Whoa. Well, here I am again. It's been a long while, hasn't it? A lot has changed, and life has flowed on. I don't know why I'm here. It always helped me clear my head when I blogged, and so I decided to try it again. So, hello, I'm Robert. Let's continue.
The best thoughts to process first are about nostalgia, that bittersweet fruit that seems to be on everyone's mind these days. I see it all over social media. The old cartoons and shows, the old food and snacks, even talking about schooldays! I didn't care for school much because it got in the way of all those other things people think of when talking about nostalgia. But I did enjoy the social aspect of it. Seeing friends, the school events, the feelings on Fridays, Holidays, and that legendary last day for summer break (it was short-lived; I was constantly in summer school)!
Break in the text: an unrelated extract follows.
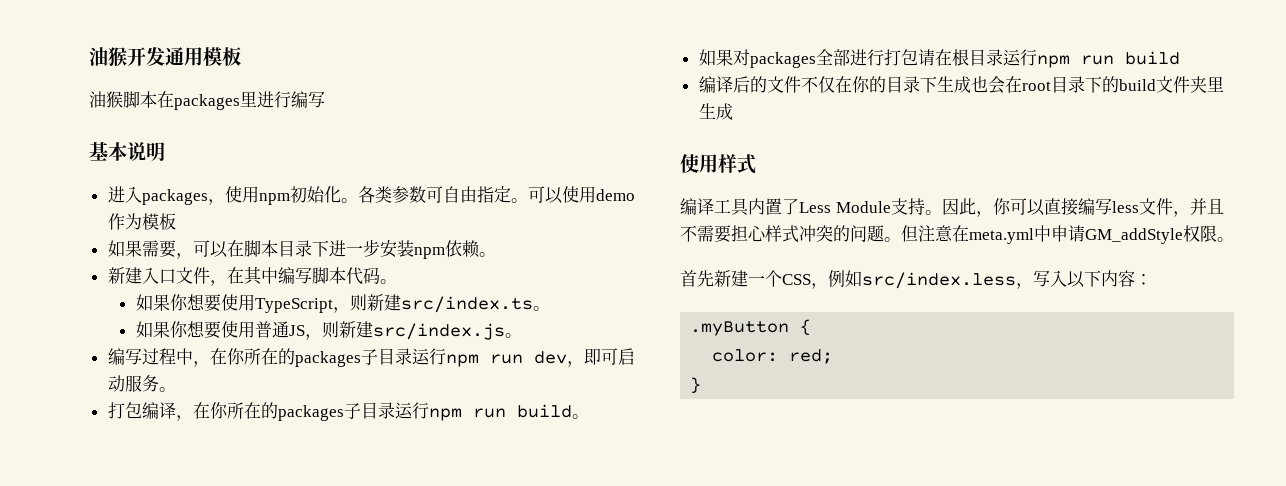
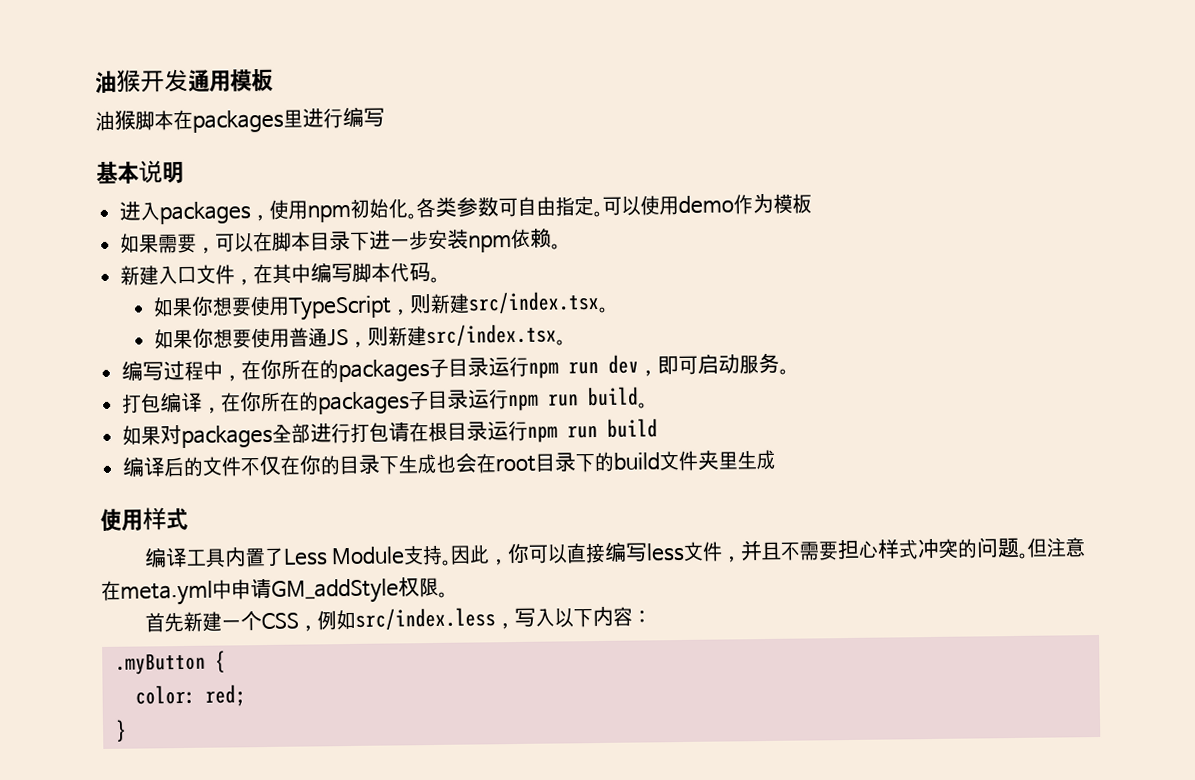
[400,296,533,313] src/index.ts -> [468,290,601,315] src/index.tsx
[372,323,505,340] src/index.js -> [425,323,557,348] src/index.tsx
But recently, it's been hitting me extra hard, and I've really noticed how many years have passed. I recognize my street, the other streets, neighbors' houses, but it's the differences that I've started to notice. Houses are getting painted, new street signs are being installed, new neighbors are moving in, and new people are arriving. It's the same and yet different. The feelings that are so ingrained in my emotions and mind from the past are struggling to keep up with it all.
I think of the way the sun's rays felt years ago, and now it all feels so different. It could be because of the change within me, rather than the world around me. I HAVE changed. I had to, needed to, to truly handle the responsibility I have. All these feelings stem from my journey toward becoming the adult I am, and my distance from the child/young man I was so long ago.
So, onward, to the character development.